Source records
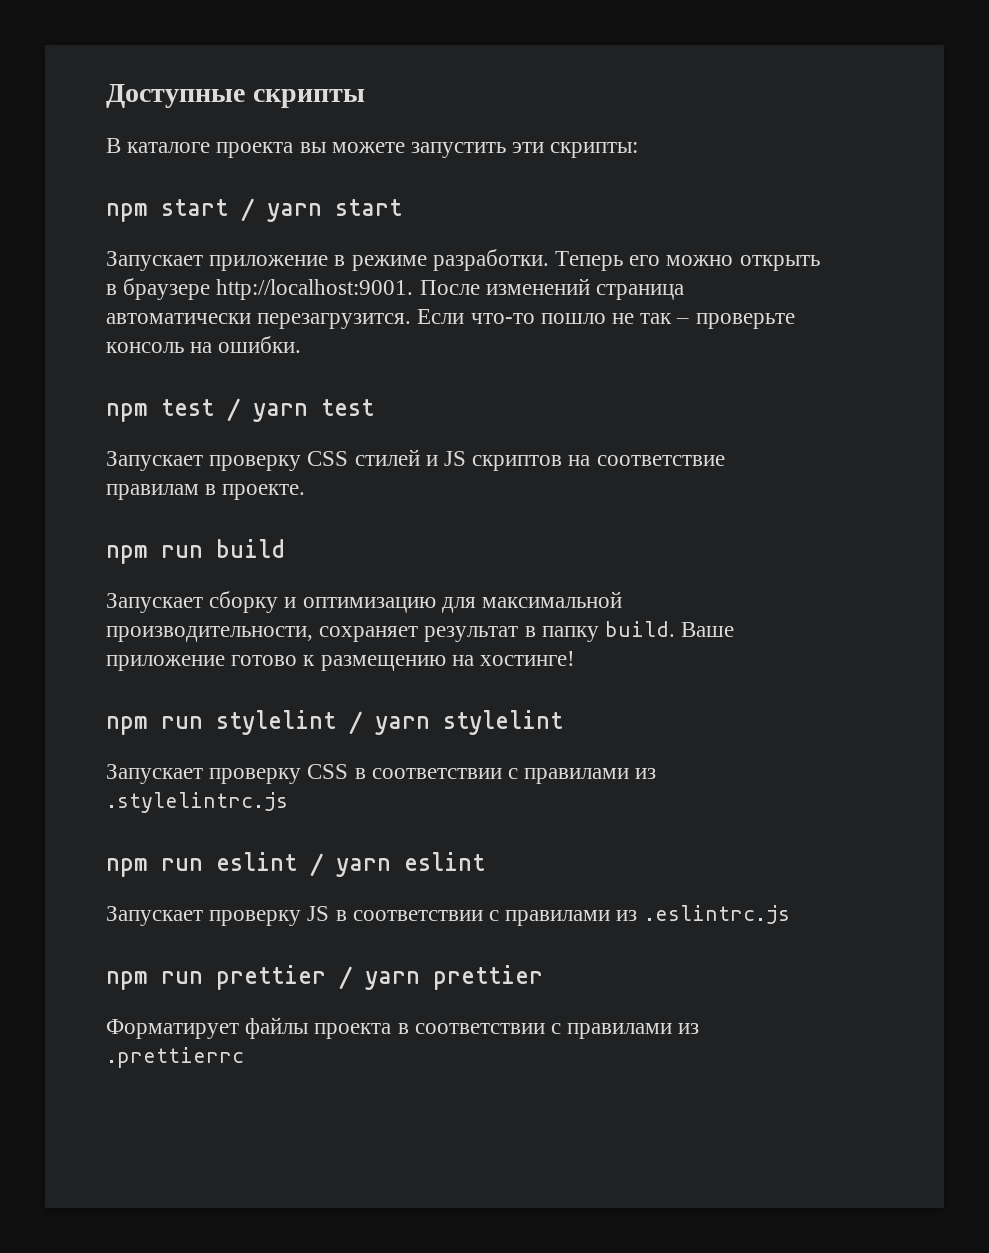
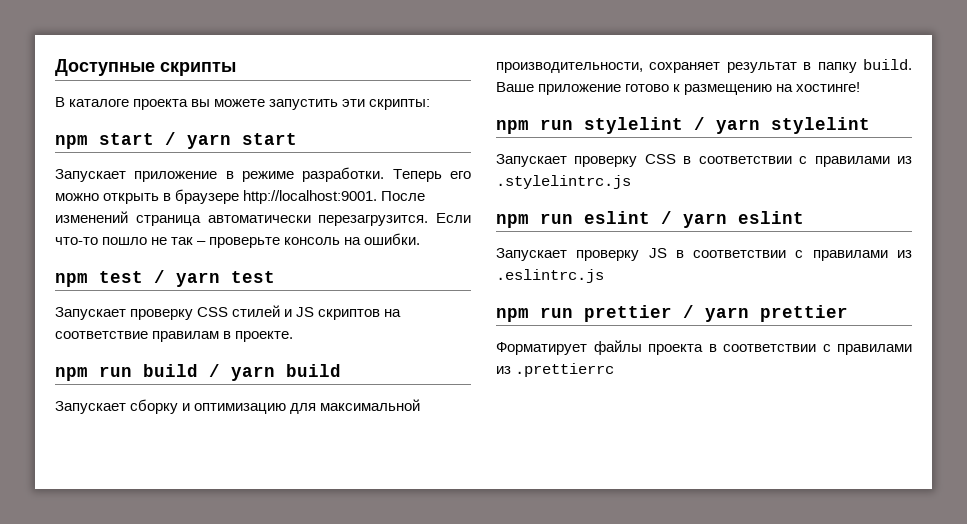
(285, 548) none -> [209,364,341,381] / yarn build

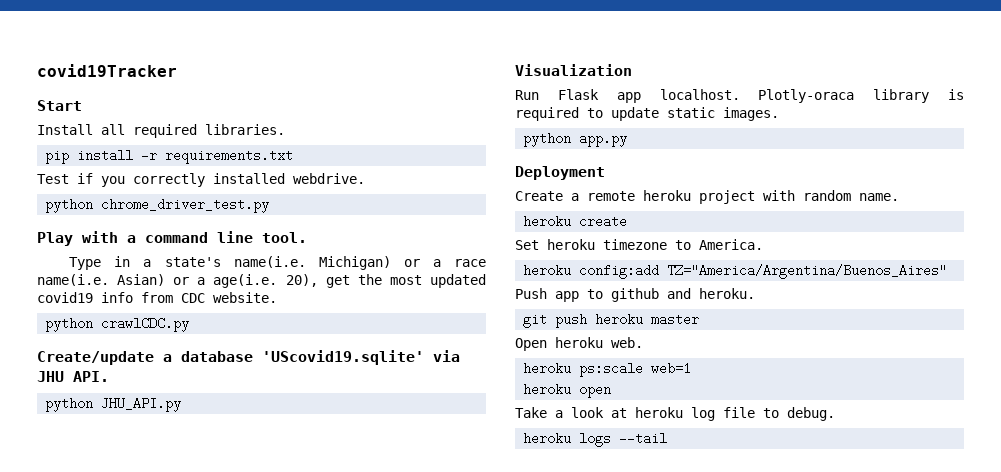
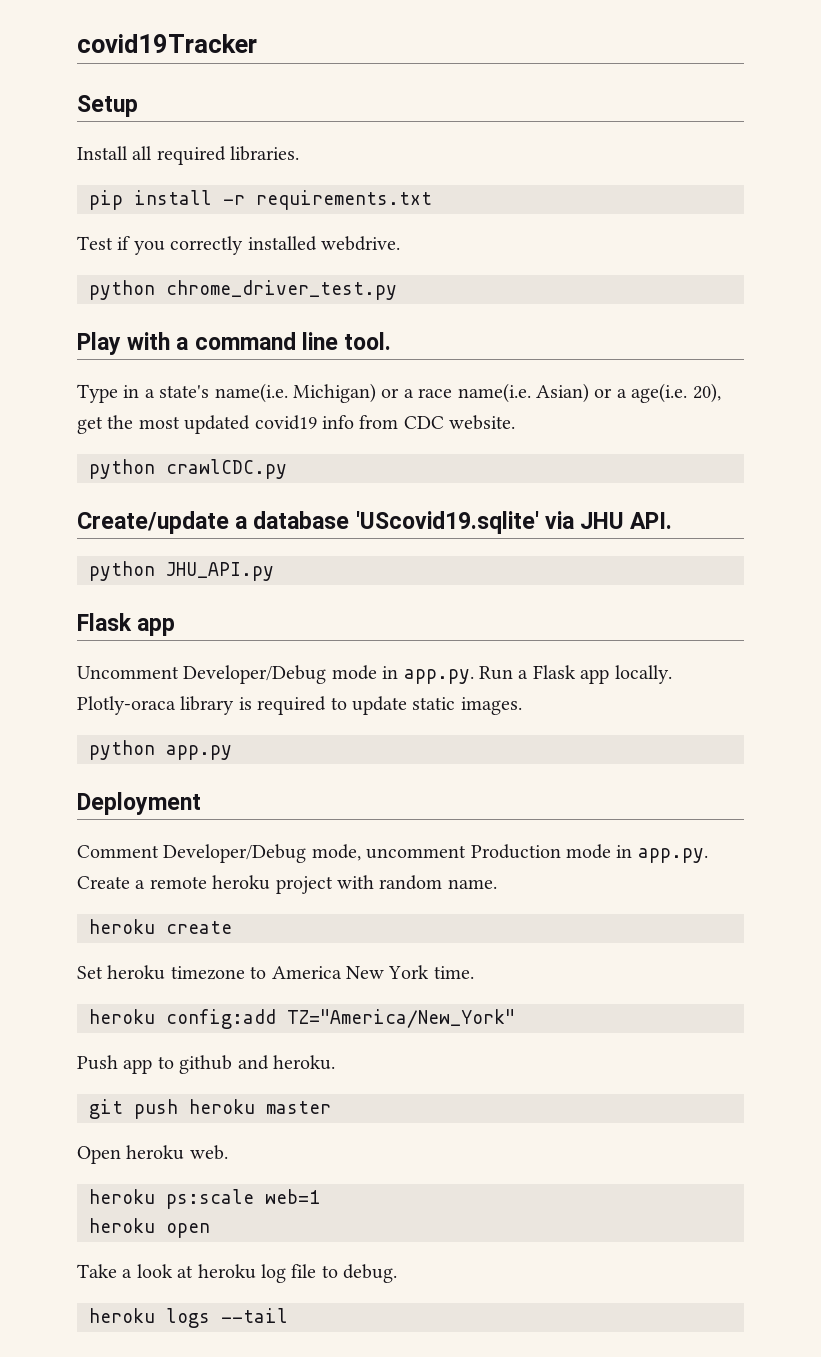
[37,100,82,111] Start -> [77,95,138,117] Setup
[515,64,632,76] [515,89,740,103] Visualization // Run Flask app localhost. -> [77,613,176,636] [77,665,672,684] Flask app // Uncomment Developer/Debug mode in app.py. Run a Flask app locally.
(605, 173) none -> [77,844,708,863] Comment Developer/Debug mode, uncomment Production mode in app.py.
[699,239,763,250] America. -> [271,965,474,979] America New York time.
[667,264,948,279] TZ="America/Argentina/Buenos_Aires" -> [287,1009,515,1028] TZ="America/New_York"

Work instructions: Repeat every record above exactly. The pictures do not belong in the copy.

Solution for this problem:
(285, 548) none -> [209,364,341,381] / yarn build

[37,100,82,111] Start -> [77,95,138,117] Setup
[515,64,632,76] [515,89,740,103] Visualization // Run Flask app localhost. -> [77,613,176,636] [77,665,672,684] Flask app // Uncomment Developer/Debug mode in app.py. Run a Flask app locally.
(605, 173) none -> [77,844,708,863] Comment Developer/Debug mode, uncomment Production mode in app.py.
[699,239,763,250] America. -> [271,965,474,979] America New York time.
[667,264,948,279] TZ="America/Argentina/Buenos_Aires" -> [287,1009,515,1028] TZ="America/New_York"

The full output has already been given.